Así, abandona el estilo metafórico del primer libro, Cancionero sin nombre, en aras de la exploración con Poemas y antipoemas (1954). Los libros se suceden ya uno tras otro: Versos de salón (1962), Canciones rusas (1967), Obra gruesa (1969), Artefactos (1972), Sermones y prédicas del Cristo de Elqui (1977), Nuevos sermones y prédicas del Cristo de Elqui (1979), Chistes para desorientar a la policía (1983), Coplas de Navidad (1983), Poesía política (1983) y Hojas de Parra (1985).
Hoy, Nicanor Parra es ya un nombre universal. Su obra ha sido estudiada en Inglaterra, Holanda, Rumanía, la Unión Soviética, Finlandia, Cuba, Suiza, Estados Unidos, Italia, Suecia, Georgia (República Soviética), España, Argentina, Alemania Federal, etc. En su Chile natal recibe dos premios municipales y el Premio Nacional de Literatura (1969).

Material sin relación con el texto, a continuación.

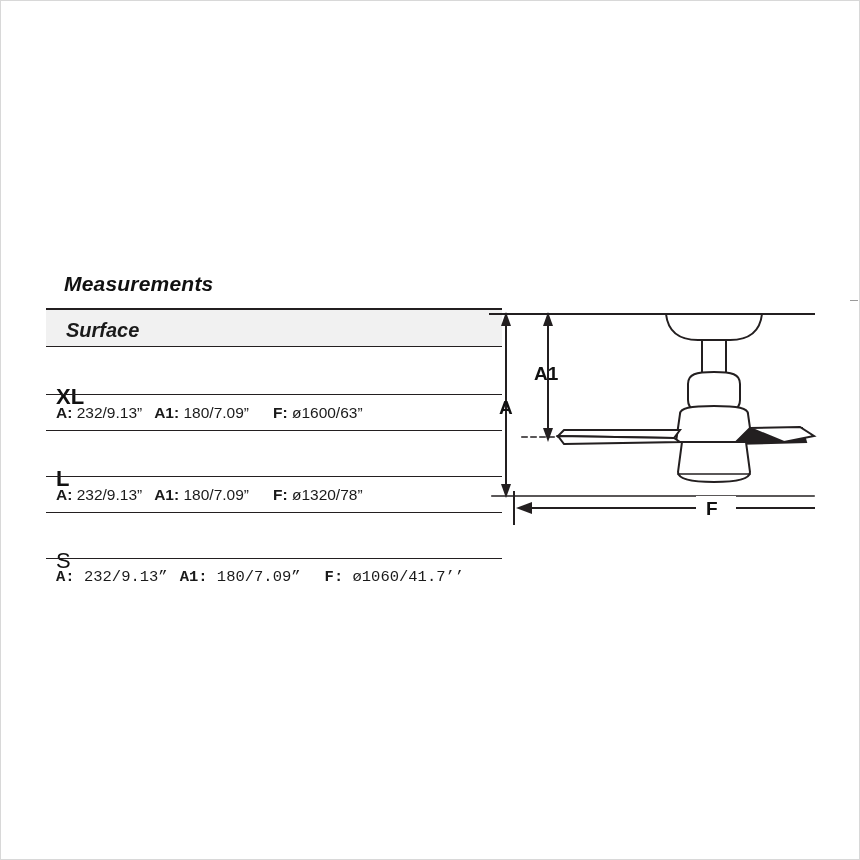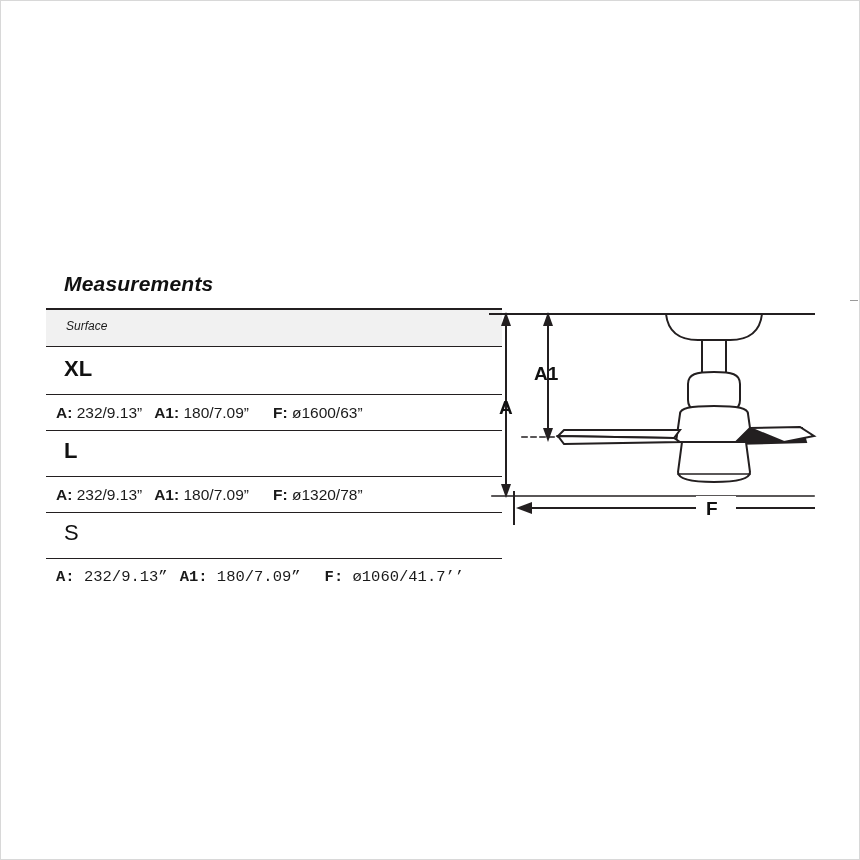"Surface" .surface-label { font-size: 12px -> 20px; font-weight: normal -> bold }
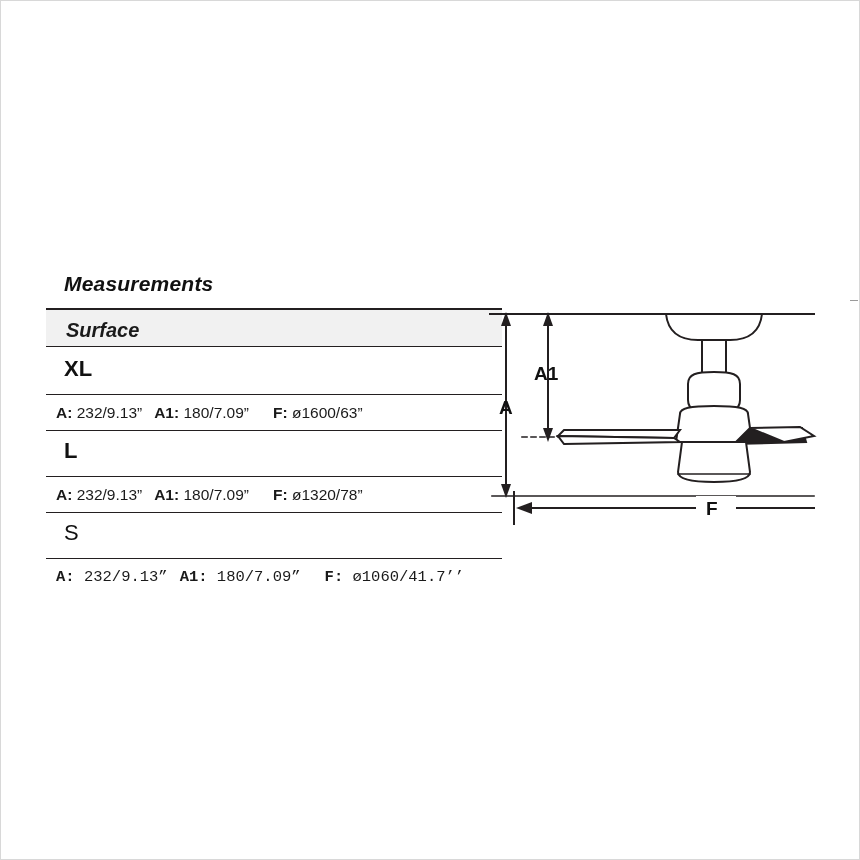"XL" .size-label { left: 18px -> 10px; margin-top: none -> 28px }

Patricio Larzundi pidió el Premio Nobel para Parra en la revista de la Universidad de Columbia y la Sociedad Hispanoamericana de Nueva York, bajo la presidencia de Mario Meza, apoyó la moción. Los trabajos sobre el poeta se multiplicaron entonces: Federico Schopf, del Departamento de Español de la Universidad de Chile, realiza un estudio sobre los poemas y antipoemas; José Miguel Ibáñez Langlois dedica más de sesenta páginas a «Antipoesía», para «Seix Barral»; Leónidas Morales, de la Universidad Austral de Chile, publica «La Poesía de Nicanor Parra»; en la Universidad de Nueva York, la profesora Edith Grosmann escribe «The Antipoetry of Nicanor Parra»; Mercedes Rein, de Uruguay, escribe sobre «La Antipoesía de Nicanor Parra»; Patricio Marchant escribe «La Poesía de Nicanor Parra»; Thomas Brons, de Nuremberg, publica «Villón y Parra», y un largo etcétera.